Sunday, February 17, 2008

Beth Kendrick/NEARLYWEDS

Three young women (Stella, Casey, and Erin) were all married the same weekend by the same pastor. A few weeks later, they learn that the pastor died before signing and filing their marriage licenses and therefore their marriages are not legal. All three are having difficulties in their marriages and have to decide whether to make them legal or move on.

The concept intrigued me, although I do have my doubts that the marriages would automatically be disallowed because the pastor died. Leaving that aside, though, did the novel work?

Overall, yes. The three women take turns narrating chapters, each in first person, and this does allow the author to show events from more than one person's viewpoint in subsequent chapters. The story is deepened as a result, but 'deepened' might not be the best word here.

Each woman has one problem with her husband. The rest of their lives are essentially fine. The husbands are barely above cardboard cutouts, although Casey's does eventually become more. Casey and Erin were already friends, but their initial dislike of Stella fades with amazing speed.

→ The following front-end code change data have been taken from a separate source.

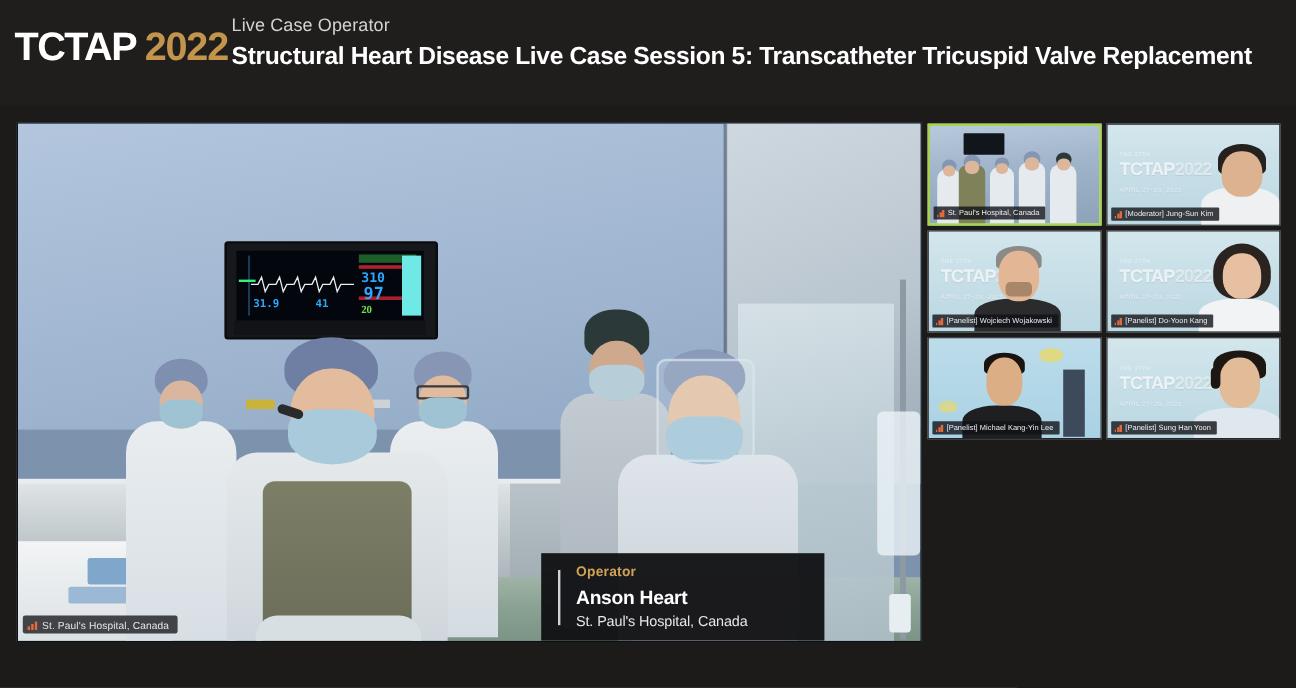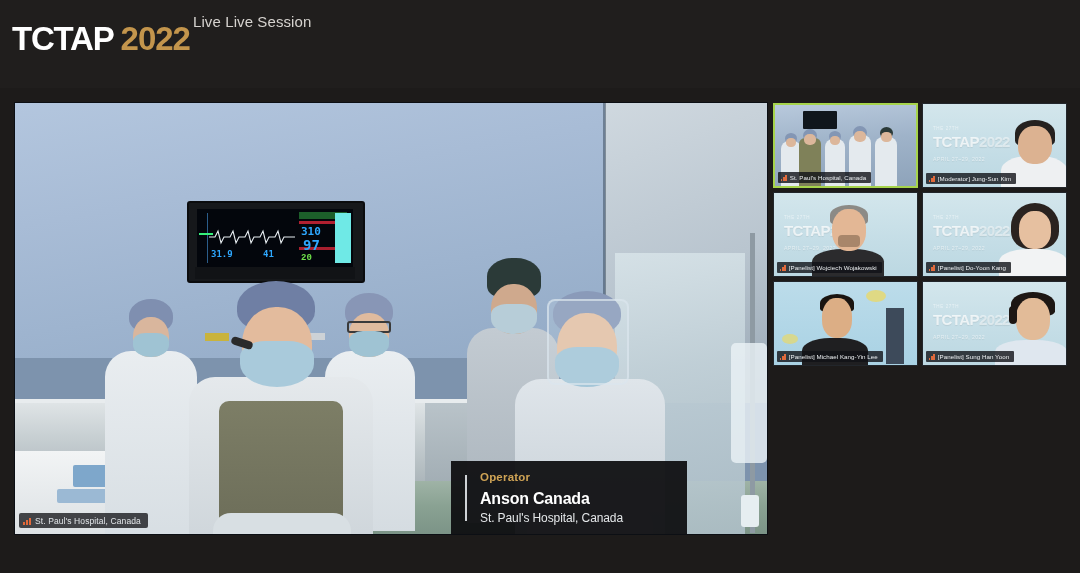"Live Live Session" div.header-kicker { text: Live Session -> Case Operator }
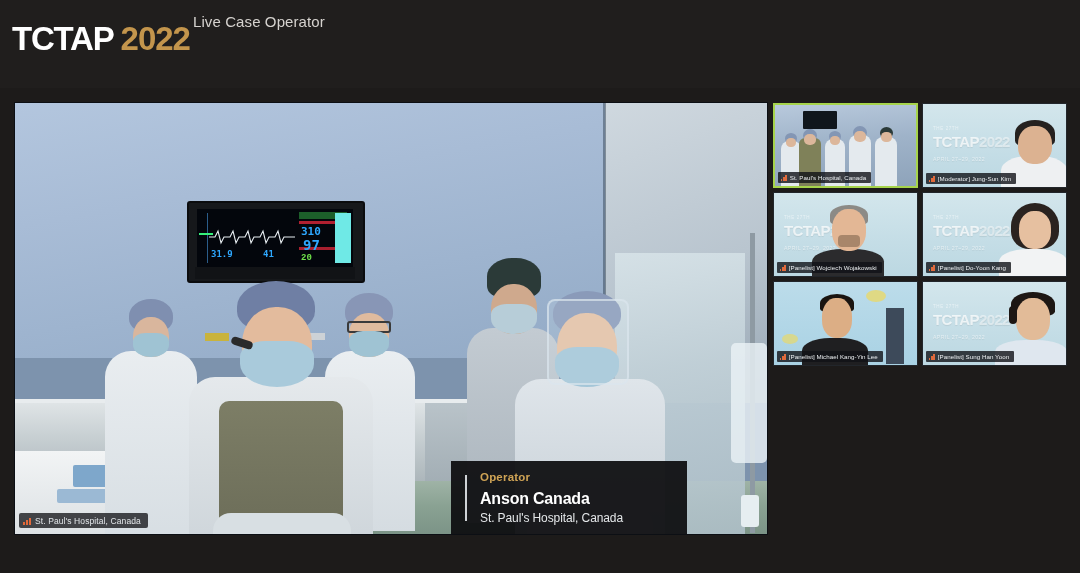"Structural Heart Disease Live Case" div.header-title { html: none -> <div>Structural Heart Disease Live Case Session 5: Transcatheter Tricuspid Valve Replacement</div> }
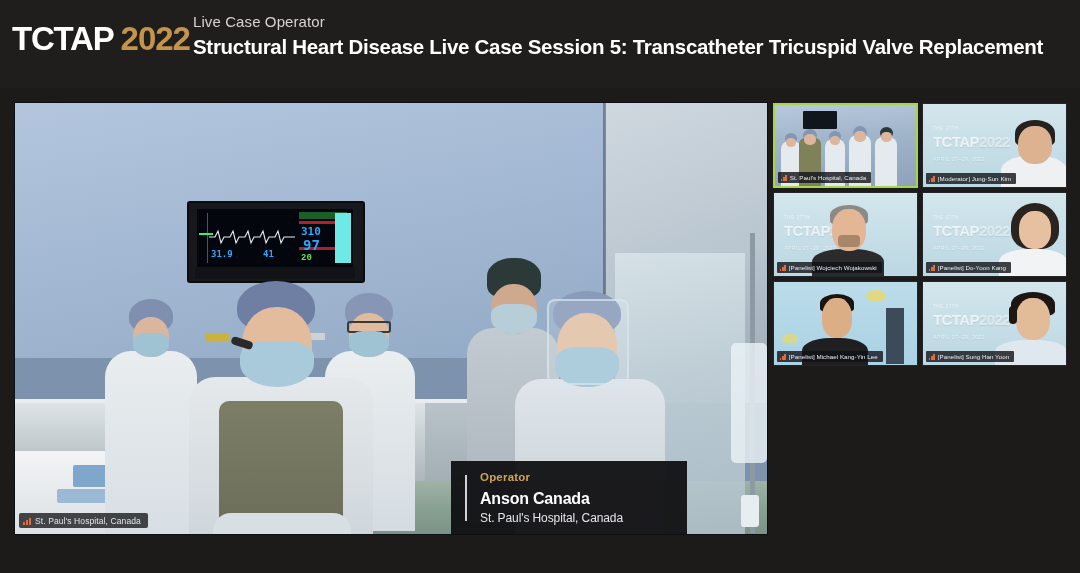"20" .mon-num-3 { font-family: Liberation Mono, monospace -> Liberation Serif, serif }
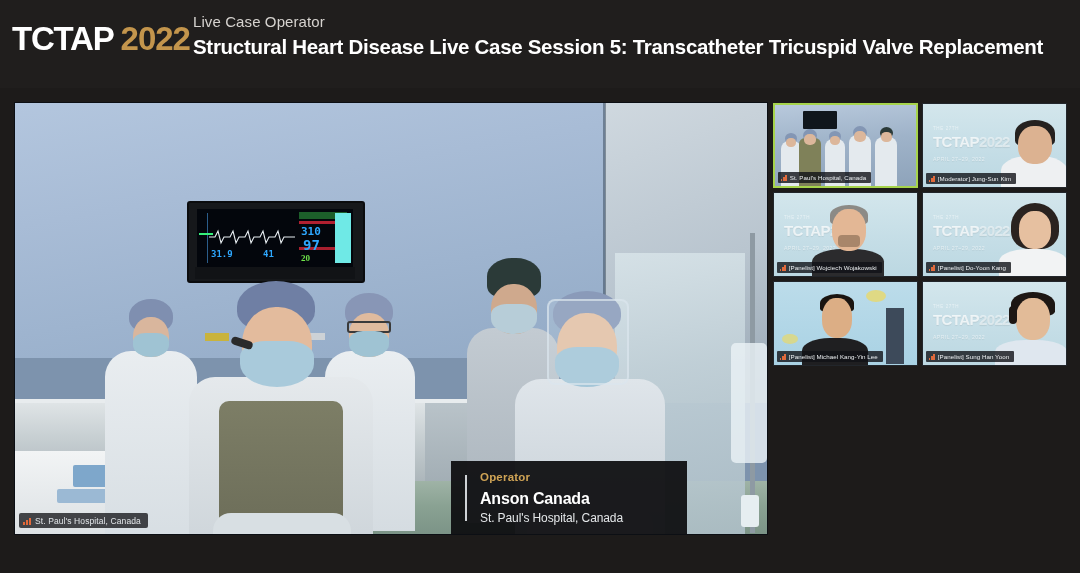"Anson Canada" div.op-name { text: Canada -> Heart }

I enjoy 'chick lit' and lighter fiction, but this one is light to the point of insubstantiality. I wanted the women to change and grow, and I didn't get that feeling. The writing is competent, but very surface-oriented; not much of the women's thoughts and feelings appear. And I wanted those.

I was pleased that it wasn't immediately obvious which marriages would succeed and which fail. One would appear to be rock solid and then founder again, which I think is far more realistic.

This is my first book by Beth Kendrick, and I will look for others, but I was hoping for more depth and more of a connection with the characters.


moonrat said...

hmm, the premise is interesting, although it doesn't sound up my alley. i do know that a couple of friends who've gotten married recently have had to "get married" down at city hall either the day before or the morning of their wedding; otherwise the church refuses to conduct the ceremony. but i suppose it depends on state law/church rules/circumstance.

would you compare her writing style to another writer's?

Heather Wardell said...

A less chatty version of Sophie Kinsella, I'd say. Similar to Emily Giffin.